Skip to content

Chapter 01 — Paradigm Shift

Thesis

AI-first software engineering is an architectural inversion. Machine reasoning becomes a primary execution substrate. The harness—tools, constraints, evaluation, and traceability—becomes the primary design surface.

This inversion is practical: reliability comes from constraints, evaluations, and traces that turn generated changes into a repeatable loop.

A concrete, testable implication (holding the model constant):

  1. A stronger harness should reduce iterations-to-pass.
  2. A stronger harness should reduce time-to-green.
  3. A stronger harness should increase attribution rate (more failures have a primary cause you can act on).

Operational definition:

  • Model capability changes when you swap models while holding tools, constraints, and evaluation constant.
  • Harness capability changes when you keep the model constant but alter tools, policies, evaluation gates, or trace capture.

In this framing, attribution rate is a harness outcome. It depends on what evidence you capture and which evaluation gates you run. It is not just a function of model fluency.

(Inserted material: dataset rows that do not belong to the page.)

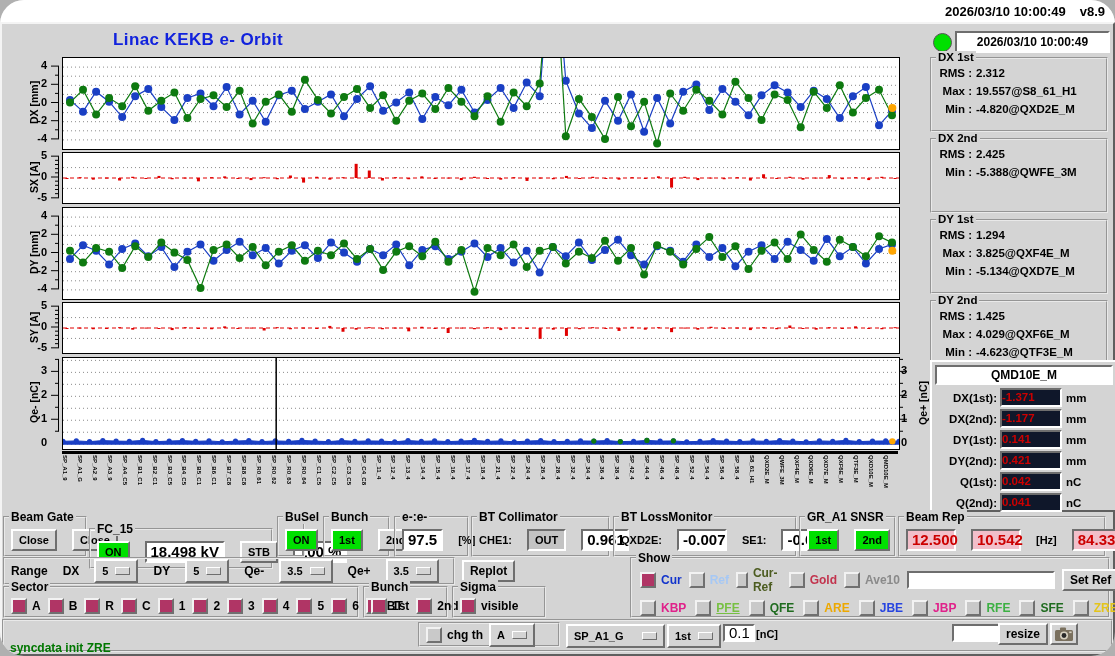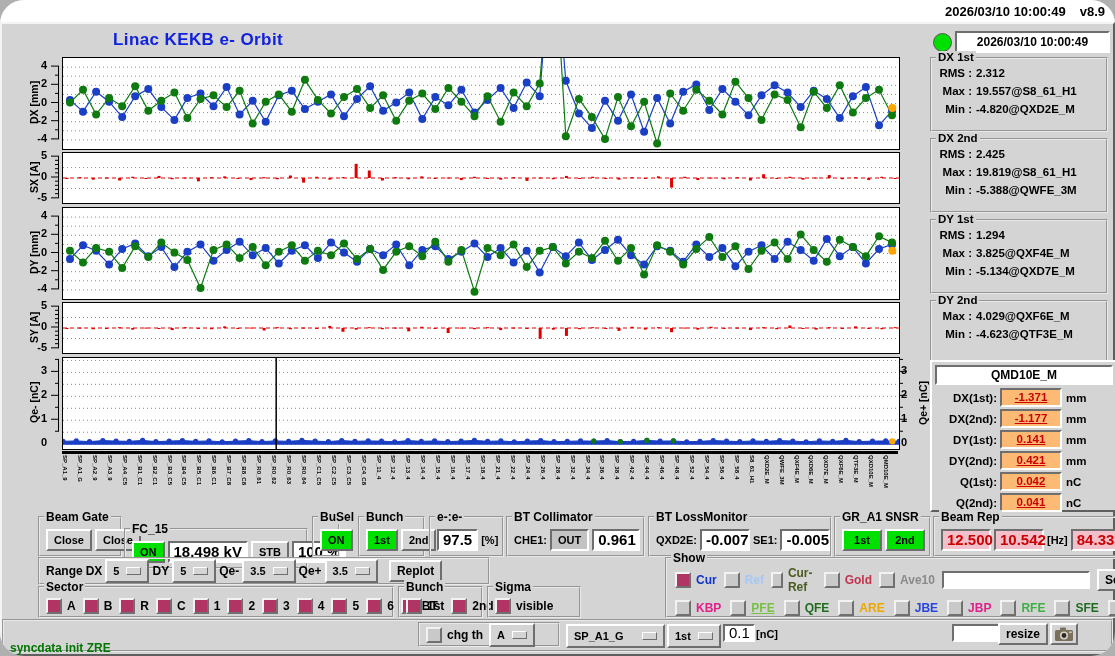--- a/index.html
+++ b/index.html
@@ -113,7 +113,6 @@
       <div class="statgrp">
         <span class="glab">DX 2nd</span>
         <div class="sline"><span class="sl">RMS :</span><span class="sv">2.425</span></div>
-        <div class="sline"><span class="sl">Max :</span><span class="sv">19.819@S8_61_H1</span></div>
         <div class="sline"><span class="sl">Min :</span><span class="sv">-5.388@QWFE_3M</span></div>
       </div>
       <div class="statgrp">

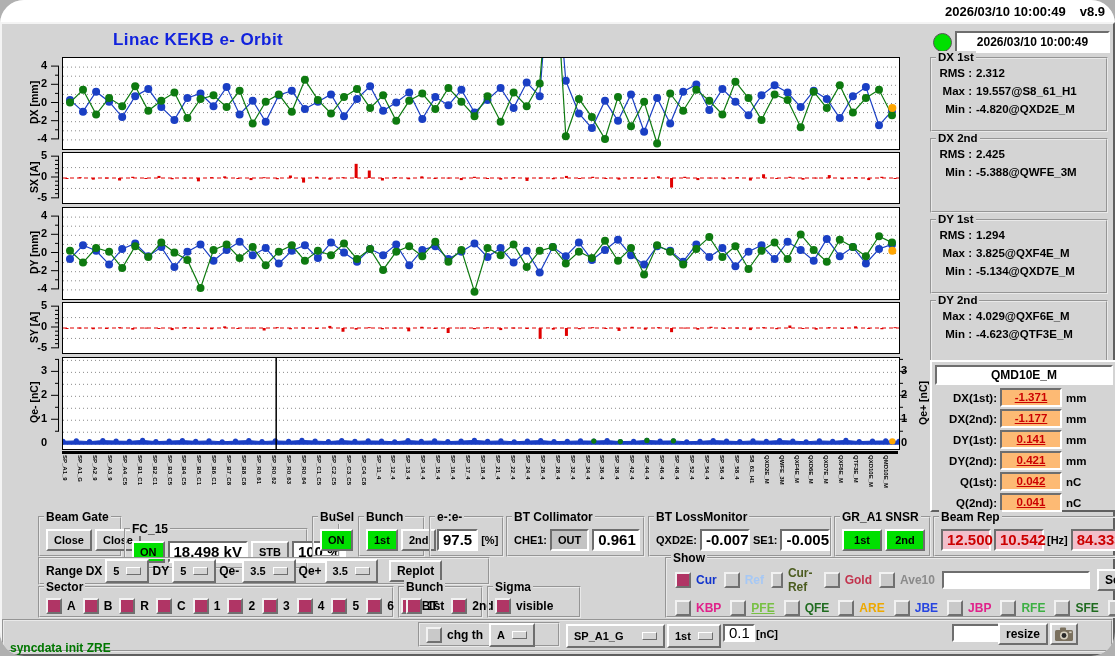--- a/index.html
+++ b/index.html
@@ -123,6 +123,7 @@
       </div>
       <div class="statgrp">
         <span class="glab">DY 2nd</span>
+        <div class="sline"><span class="sl">RMS :</span><span class="sv">1.425</span></div>
         <div class="sline"><span class="sl">Max :</span><span class="sv">4.029@QXF6E_M</span></div>
         <div class="sline"><span class="sl">Min :</span><span class="sv">-4.623@QTF3E_M</span></div>
       </div>

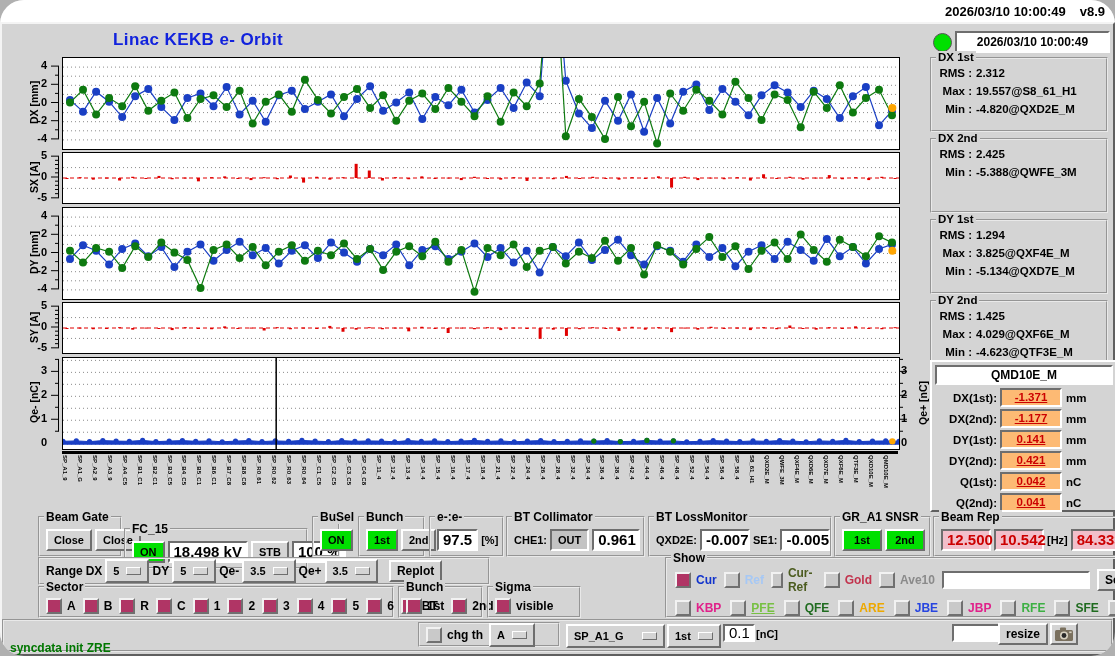--- a/index.html
+++ b/index.html
@@ -27,8 +27,8 @@
             border:2px solid;border-color:#6e6e6e #fff #fff #6e6e6e;margin-bottom:3px;}
   .qmdrow{display:flex;align-items:center;height:19px;margin-top:2px;font-size:11.5px;}
   .qmdrow .ql{width:62px;text-align:right;margin-right:3px;}
-  .qmdrow .qv{width:58px;height:15px;line-height:15px;text-align:center;background:#fdba74;
-              color:var(--value-red,#cc0000);border:2px solid;border-color:#6e6e6e #fff #fff #6e6e6e;text-decoration:underline;}
+  .qmdrow .qv{width:58px;height:15px;line-height:15px;text-align:left;background:#0f172a;
+              color:var(--value-red,#cc0000);border:2px solid;border-color:#6e6e6e #fff #fff #6e6e6e;}
   .qmdrow .qu{margin-left:4px;}
   
   .chart{position:absolute;left:0;width:930px;}

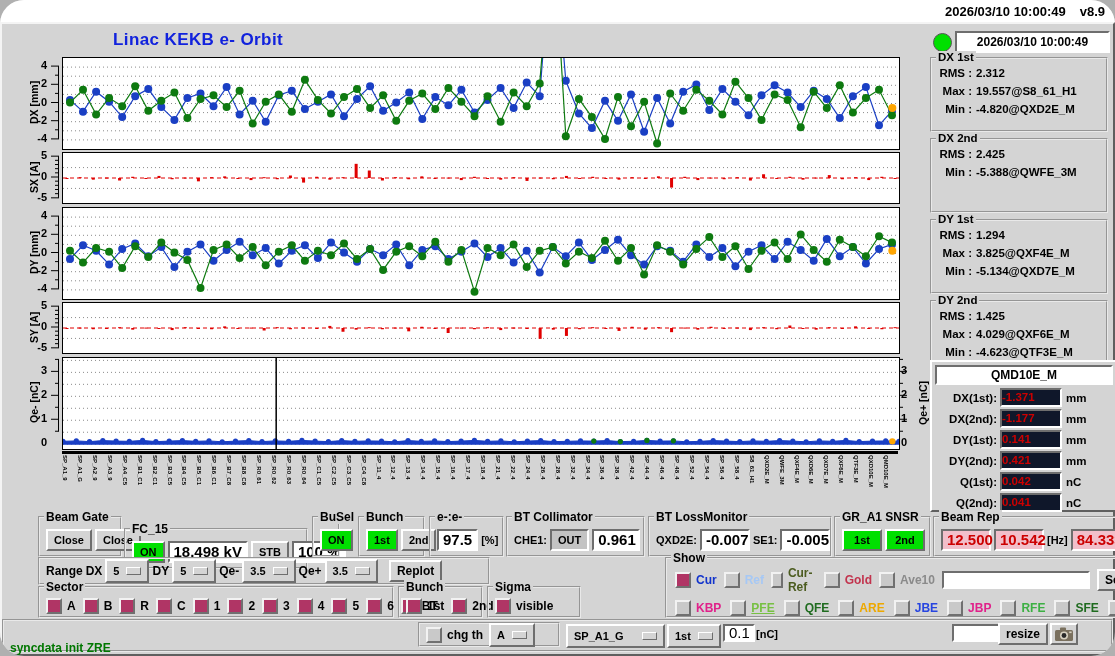--- a/index.html
+++ b/index.html
@@ -45,8 +45,8 @@
   #xlabels .bar{position:absolute;left:0;top:0;width:836px;height:3px;background:#000;}
   .bpm{position:absolute;top:4px;font-size:6px;font-weight:bold;white-space:nowrap;transform-origin:0 0;transform:rotate(90deg);}
   
-  .grp{position:absolute;border:2px groove #e9e9e9;display:flex;align-items:center;gap:3px;
-       padding:10px 4px 3px 6px;box-sizing:border-box;margin-left:35px;}
+  .grp{position:absolute;border:2px groove #e9e9e9;display:flex;align-items:center;gap:15px;
+       padding:10px 4px 3px 6px;box-sizing:border-box;}
   .grp .glab{position:absolute;top:-8px;left:4px;background:#d4d4d4;padding:0 2px;font-size:12px;white-space:nowrap;}
   .btn{font-family:inherit;font-weight:bold;font-size:11px;height:22px;background:#d4d4d4;
        border:2px solid;border-color:#fff #6e6e6e #6e6e6e #fff;padding:0 6px;white-space:nowrap;}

This chapter’s claim is a hypothesis: some observed “capability” gains in practice are attributable to harness engineering rather than model changes.

Why This Matters

  • Without a clear boundary between model capability and harness capability, teams misattribute failures and waste effort.
  • Reliability depends on reproducible loops (plan → act → verify) rather than isolated prompts.
  • Production constraints (auditability, security, cost, regression control) require system design, not “prompting.”

System Breakdown

  • Actors: human governor, agent loop, tools/runtime, evaluation/CI.
  • Artifacts: specs, plans, diffs, traces, eval results, decision records.
  • Invariants (hypotheses to test):
    • Every non-trivial change is traceable to a plan and verified by checks.
    • The system can attribute regressions to a layer (prompt, tool, code, eval).
    • Autonomy is gated by evaluations and budgets.

A diagram helps here because the model vs harness distinction changes how evidence moves through the loop. Focus on two points: where the trace is recorded, and where it is used to decide the next plan.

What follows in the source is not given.